Wednesday, May 4, 2005
Communicating redux
Continuing on with the subject of communicating, and how complex it is, a woman whose friendship I value brought a book to show me this morning. It's a well-known book about how attitudes can influence physical health. It reviews the author's experience with 'curing' herself from catastrophic illness and lists many illnesses, aches and pains along with the negative thought patterns that contribute to them, as well as the positive affirmations that she recommends to alleviate/cure them.
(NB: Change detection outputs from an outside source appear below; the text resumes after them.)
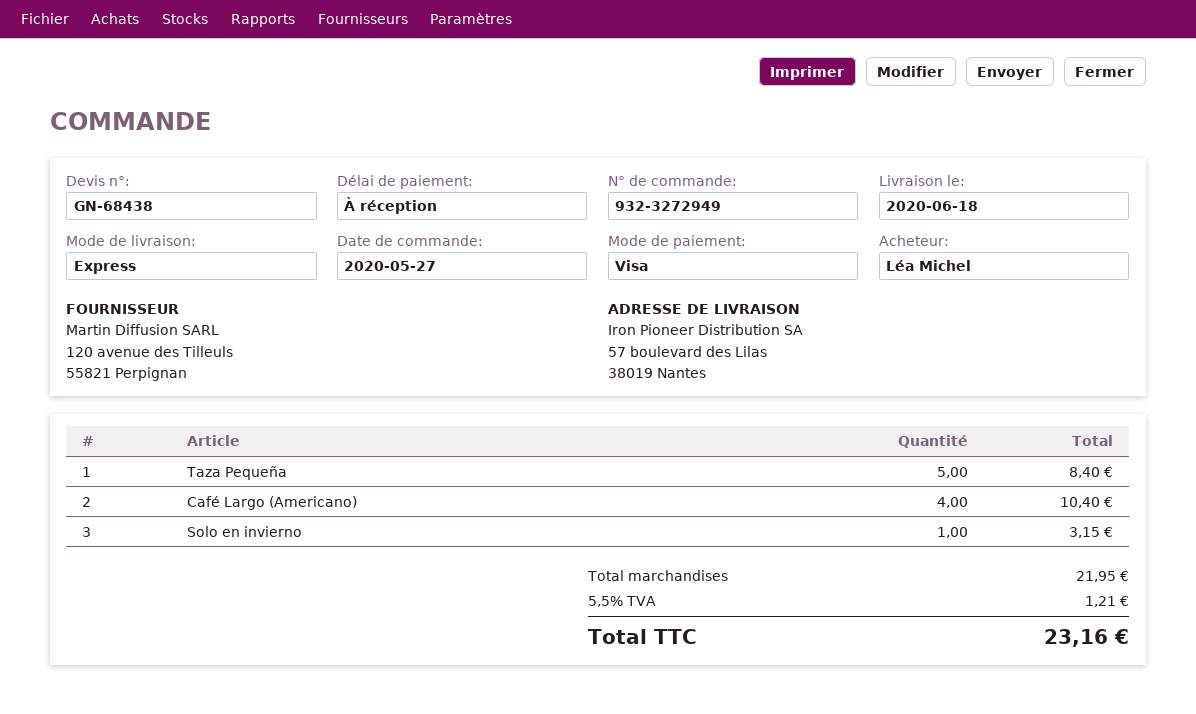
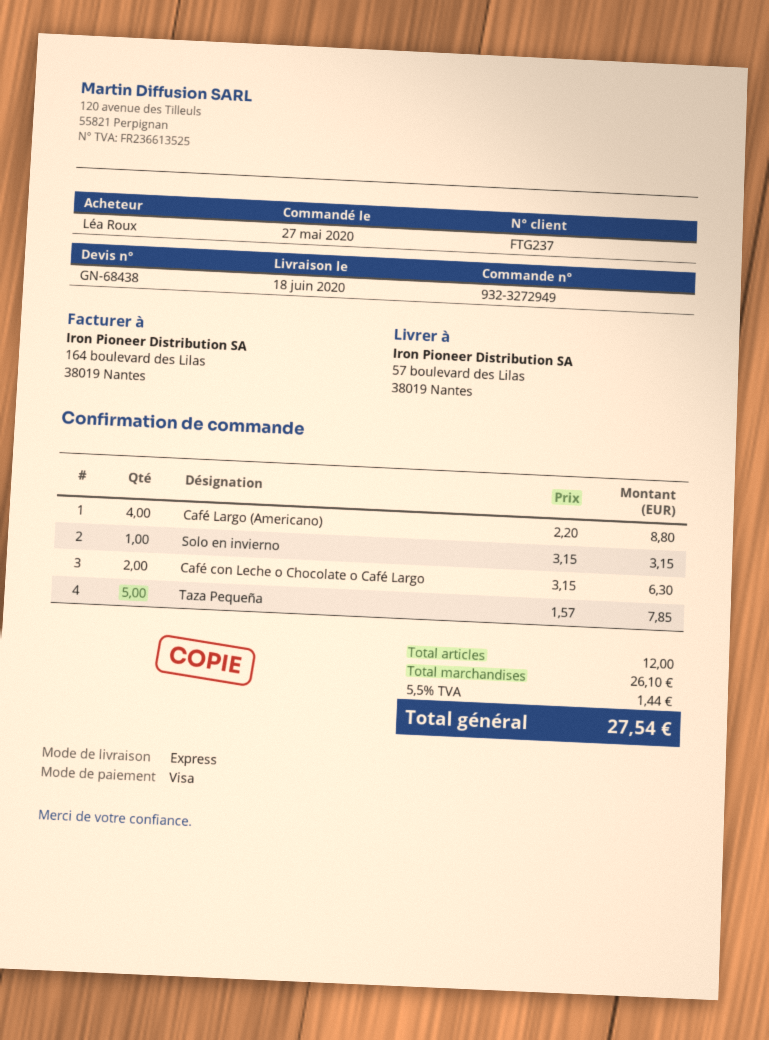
ordered by: Léa Michel -> Léa Roux
Taza Pequeña: 5 for 8.40 -> 5 for 7.85
Café Largo (Americano): 4 for 10.40 -> 4 for 8.80
Café con Leche o Chocolate o Café Largo: none -> 2 for 6.30
subtotal: 21.95 -> 26.10
tax: 5.5% = 1.21 -> 5.5% = 1.44
total: 23.16 -> 27.54

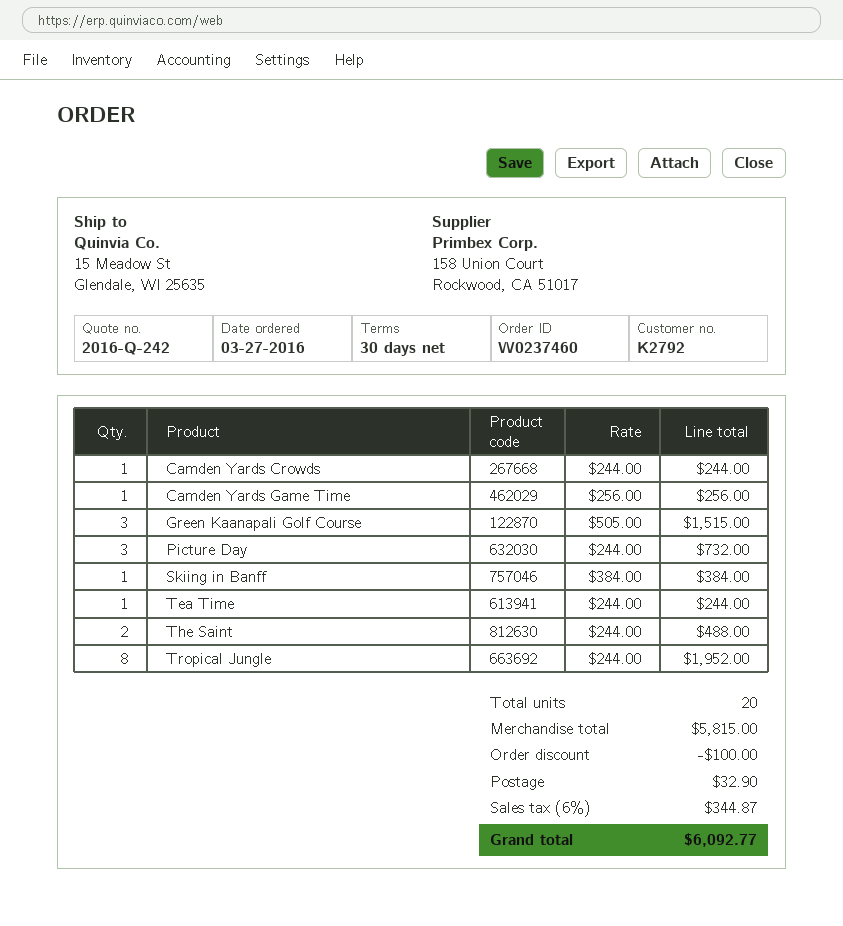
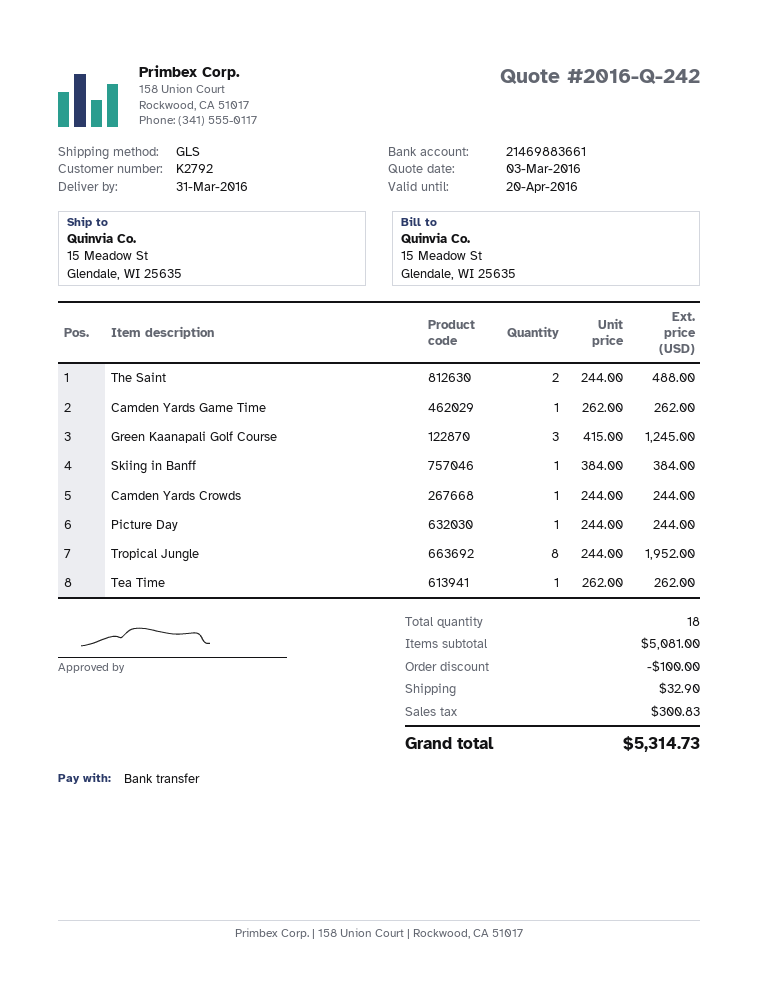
Camden Yards Game Time: 1 x 256.00 = 256.00 -> 1 x 262.00 = 262.00
Green Kaanapali Golf Course: 3 x 505.00 = 1515.00 -> 3 x 415.00 = 1245.00
Picture Day: 3 x 244.00 = 732.00 -> 1 x 244.00 = 244.00
Tea Time: 1 x 244.00 = 244.00 -> 1 x 262.00 = 262.00
total quantity: 20 -> 18
subtotal: 5815.00 -> 5081.00
tax: 344.87 -> 300.83
total: 6092.77 -> 5314.73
Years ago, I studied this a bit, as well as other books on the subject, and certainly believe that thoughts control more of everything, including our health, than we realize, let alone try to mold, most of the time. Some people probably best characterized as "extreme devotees" take it so far as to believe that all illness is caused by bad attitudes, and I do not agree with that or like that idea and its implications. Does a person's attitude control a car crashing into him and breaking his arm or leg? Is having a skin reaction to poison oak a choice? Is a bursting appendix a result of bad thoughts? I DO accept that many illnesses are brought on or worsened by our attitudes. I do NOT believe that we cause, or fail to cause, everything that happens to our bodies or our immediate environment. And I DO believe that we control how we react to everything.
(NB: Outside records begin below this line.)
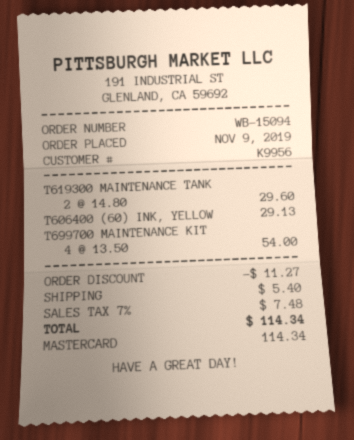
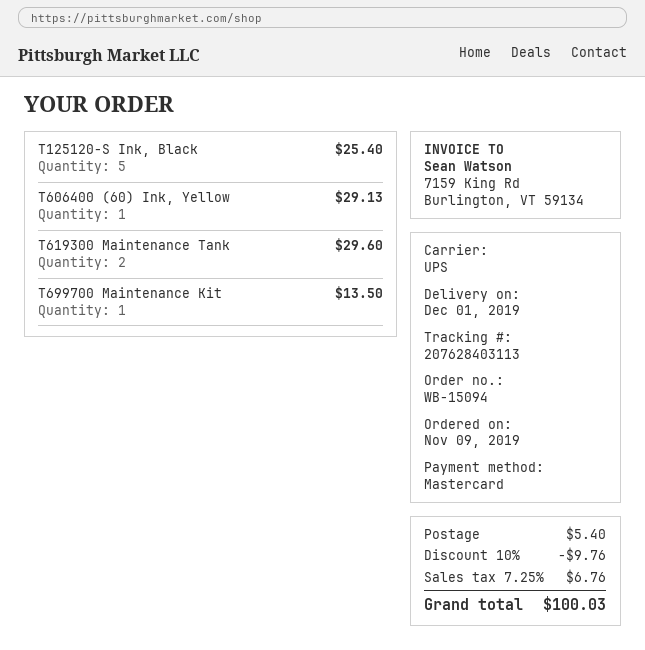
T699700 MAINTENANCE KIT: 4 for 54.00 -> 1 for 13.50
T125120-S Ink, Black: none -> 5 for 25.40
discount: 11.27 -> 9.76
tax: 7% = 7.48 -> 7.25% = 6.76
total: 114.34 -> 100.03

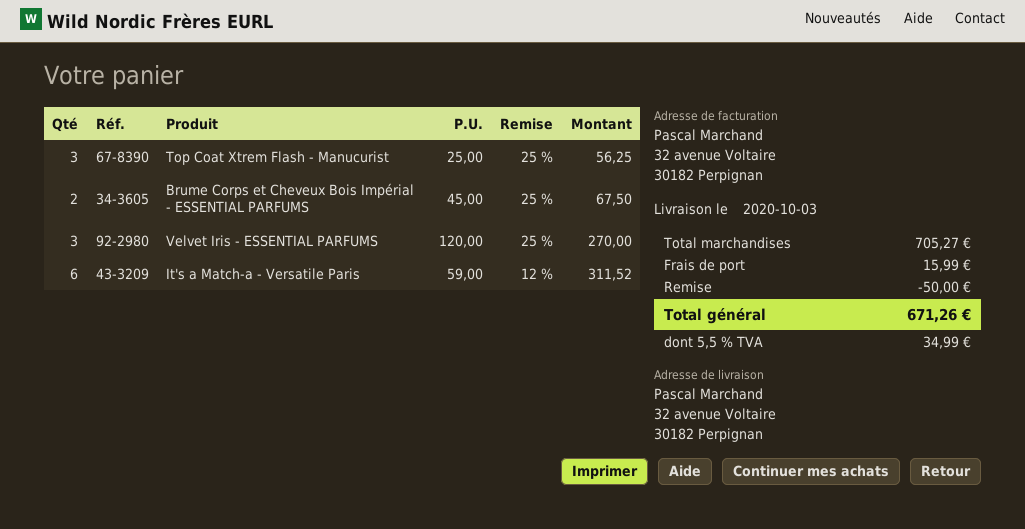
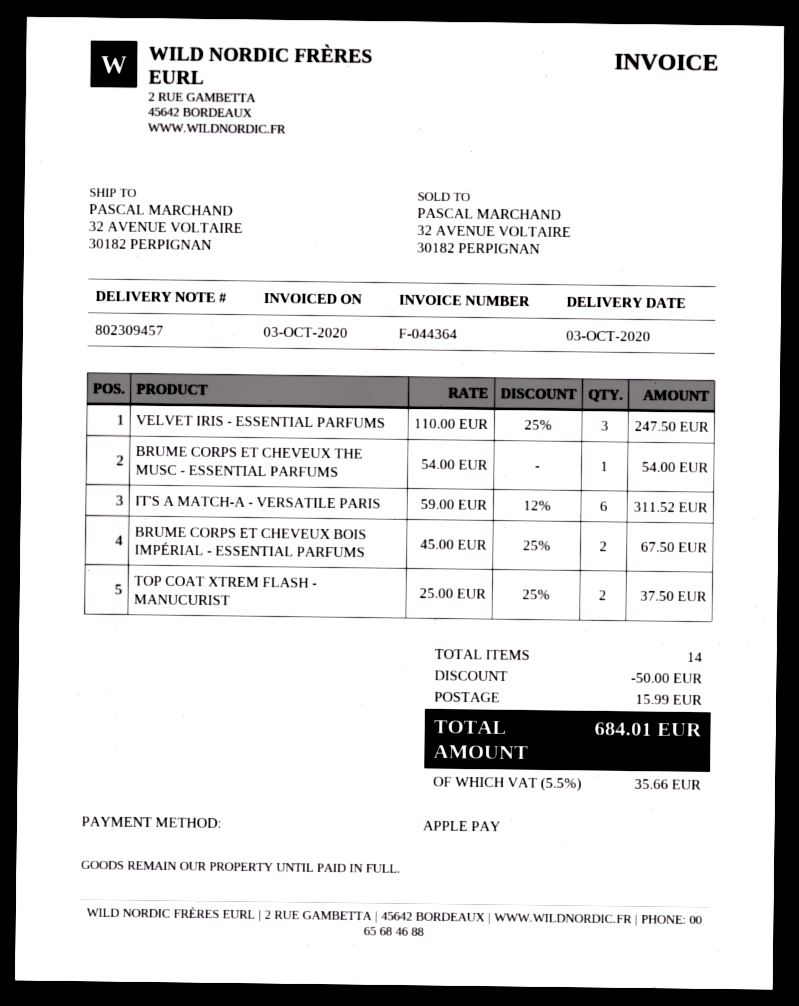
Top Coat Xtrem Flash - Manucurist: 3 x 25.00 - 25% = 56.25 -> 2 x 25.00 - 25% = 37.50
Velvet Iris - ESSENTIAL PARFUMS: 3 x 120.00 - 25% = 270.00 -> 3 x 110.00 - 25% = 247.50
BRUME CORPS ET CHEVEUX THE MUSC - ESSENTIAL PARFUMS: none -> 1 x 54.00 = 54.00
tax: 5.5% = 34.99 -> 5.5% = 35.66
total: 671.26 -> 684.01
Anyway, this morning my friend brought this book to show me and I took one look at it and said "Oh, I don't like that book". Hard to believe, I know, but, gee, she was frustrated and even a little upset by my reaction. She said my response seemed to say that was that and the discussion was closed, that if I didn't like it, it's not worthwhile. Since on the contrary, I would have loved to discuss it, my reaction was to think she was being over-sensitive. After all, I'd read and thought about and discussed that book and others like it for years. And I had a friend who died from cancer and felt that this book implied a bad attitude and "giving in" was the reason. So I have 'issues' with the book. Of course, duh, how was she to know any of that since I didn't say it? My blunt unexplained response had been unkind, inconsiderate and incommunicative. She'd meant to share something that interests her and I seemed to reject it and her interest. And yet I love energetic discussions, especially about things that matter. So here's to understanding ourselves, being clear, saying what we mean and meaning what we say, and learning how to talk and communicate.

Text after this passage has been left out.